I’ve sat in meetings about my children where I’ve been shouted at, lied to, marginalised, unfairly labelled and intimidated. I’ve often left meetings feeling crushed and sometimes it’s taken several days to get even a little bit of my mojo back. 

Since I wrote “The Special Parent’s Handbook” I’ve been contacted by countless dozens of parents in my situation – parents doing their absolute best for their children who also happen to be disabled. These parents are often on the floor with sleep-deprived exhaustion because their children need round-the-clock care, or they feel socially isolated because of the prejudices they face every day of their lives, or fearful of the future because their child has a poor prognosis.

Toby Newbold

Sometimes parents contact me in the small wee hours of the night through The Special Parent’s Handbook Facebook Page. They ask for my help and they run situations past me. These are people who are desperate, who have nowhere else to turn and are often at the very edge of their capacity to cope. In far too many cases, it’s the very professionals who are supposed to be supporting them who have, instead, so demoralised and diminished these parents that they are now running on empty with very little more to give.

The same situations are run past me time and again. Situations just like ones I’ve found myself in several times over, with being isolated, not listened to, and bullied in meetings about funding the essential things their child absolutely relies upon.

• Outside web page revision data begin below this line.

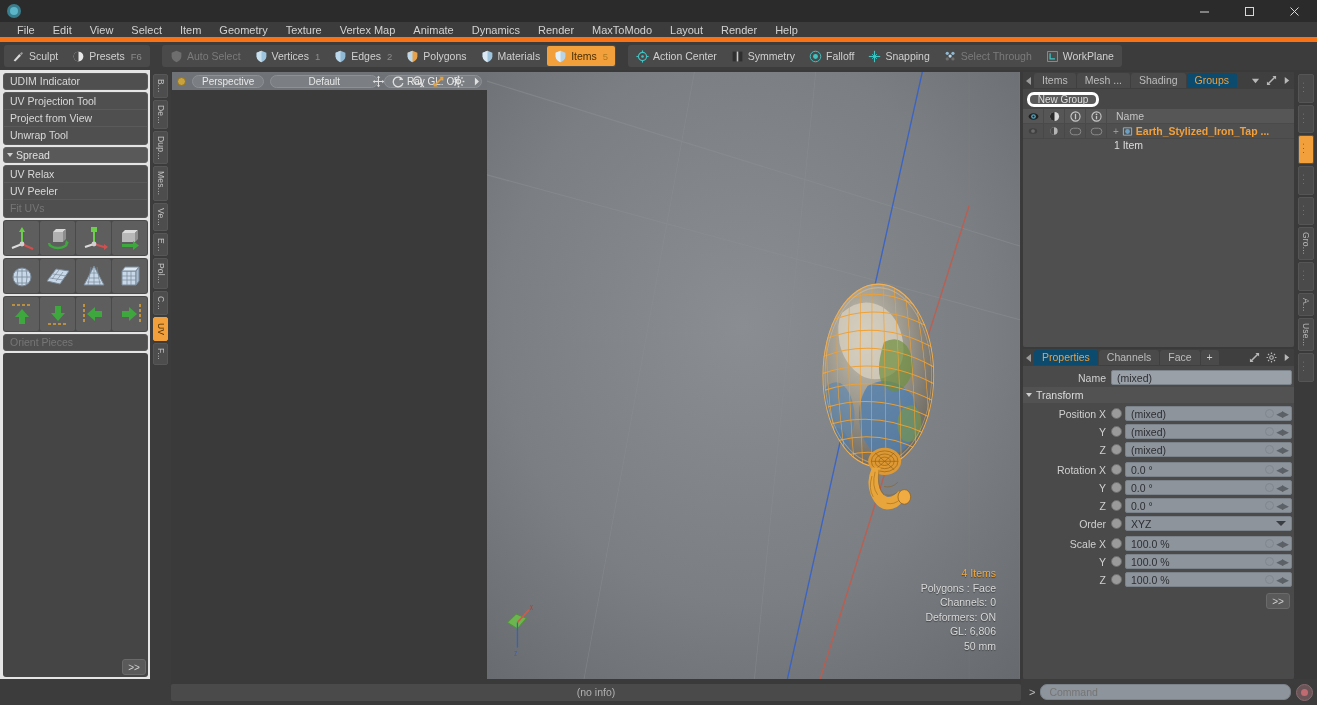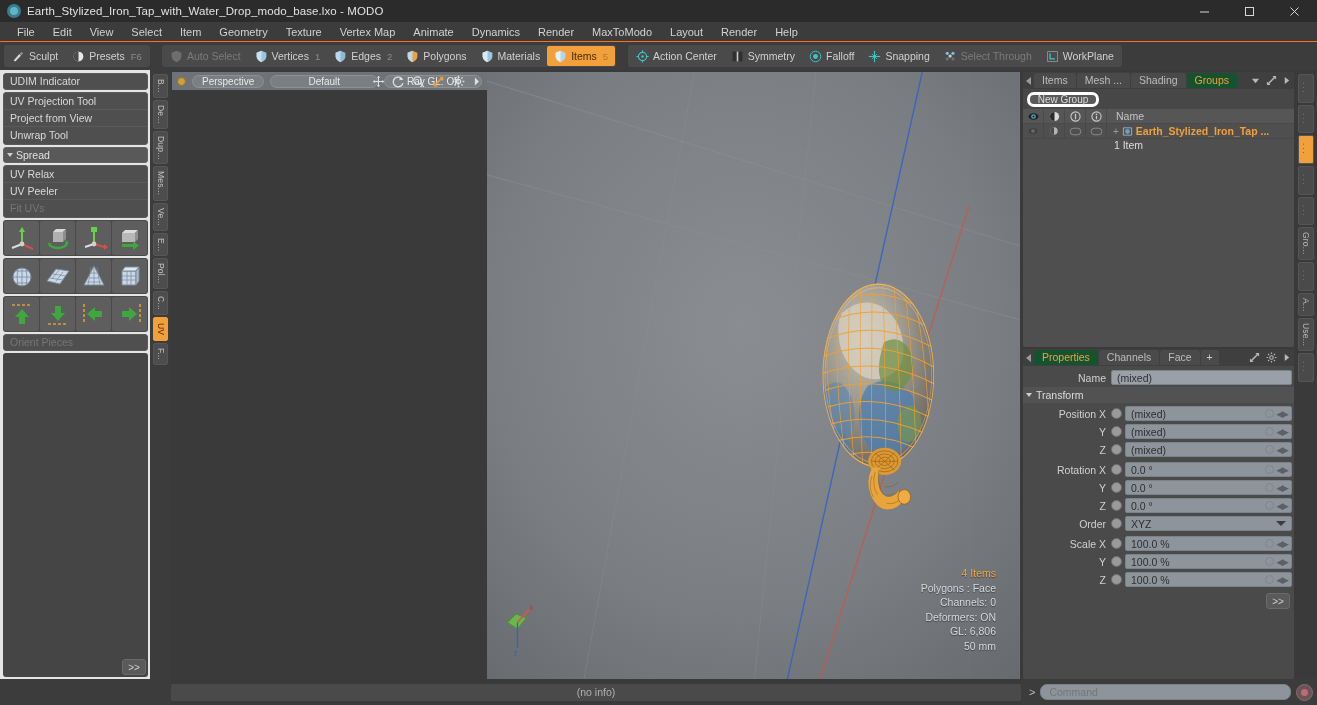"Earth_Stylized_Iron_Tap_with_Water_Drop_" div.tb-title { html: <div>Earth_Stylized_Iron_Tap_with_Water_Drop_modo_base.lxo - MODO</div> -> none }
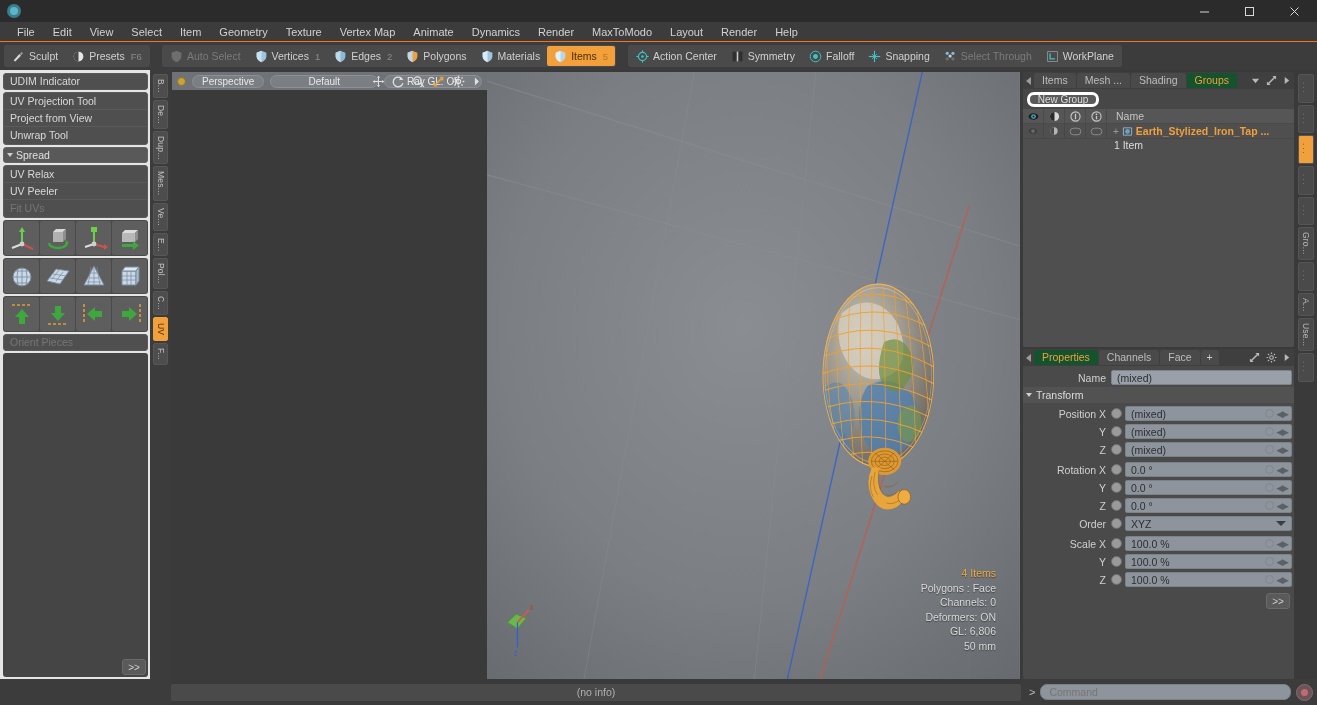"File" .menubar { border-bottom: 1px solid #f97316 -> 5px solid #f97316 }
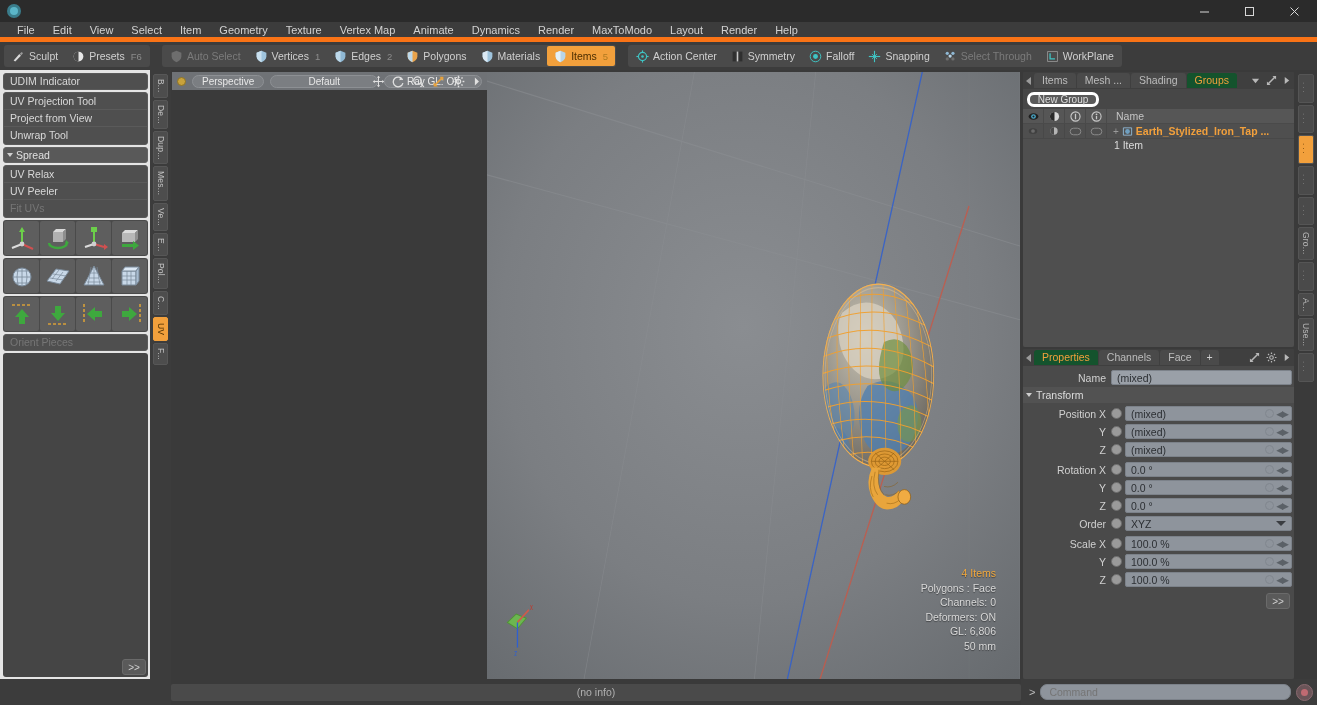"Groups" .ptab.active { background: #14532d -> #0c4a6e }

Parents often feel unsupported and unfairly judged in these meetings. A very common theme is that mothers feel blamed for behaviours in their children that are directly linked to their child’s disability. Another often repeated phrase is that the parents should learn to “manage their own expectations”, which is a rather patronising shorthand for “Put up and shut up”. Time and again, the parent’s opinions are dismissed entirely while an “expert opinion” from a professional is given a validity and credence that it simply doesn’t merit. Who is a child’s real expert? A parent who is there for them 24/7 or an expert who has seen them in clinic for 10 minutes every 3 months?

Listening quote

On top of these indignities, people are people, and there will always be somebody somewhere who has a different agenda and is downright difficult and unpleasant. I’ve had these people on multi-disciplinary teams and it can be simply awful. It’s not just me either, I hear about this sort of thing all the time from other parents. These difficult people are clever and very well-practised at sabotaging every last vestige of self-confidence we possess. Middle-aged bullies exist everywhere and they love picking on the weakest member of any group. In these meetings the parent is a sitting target of vulnerability and powerlessness. When they pounce and start to verbally destroy their prey do you know what really hurts the most? The fact that not one of the others around the table ever leaps to our defence in support.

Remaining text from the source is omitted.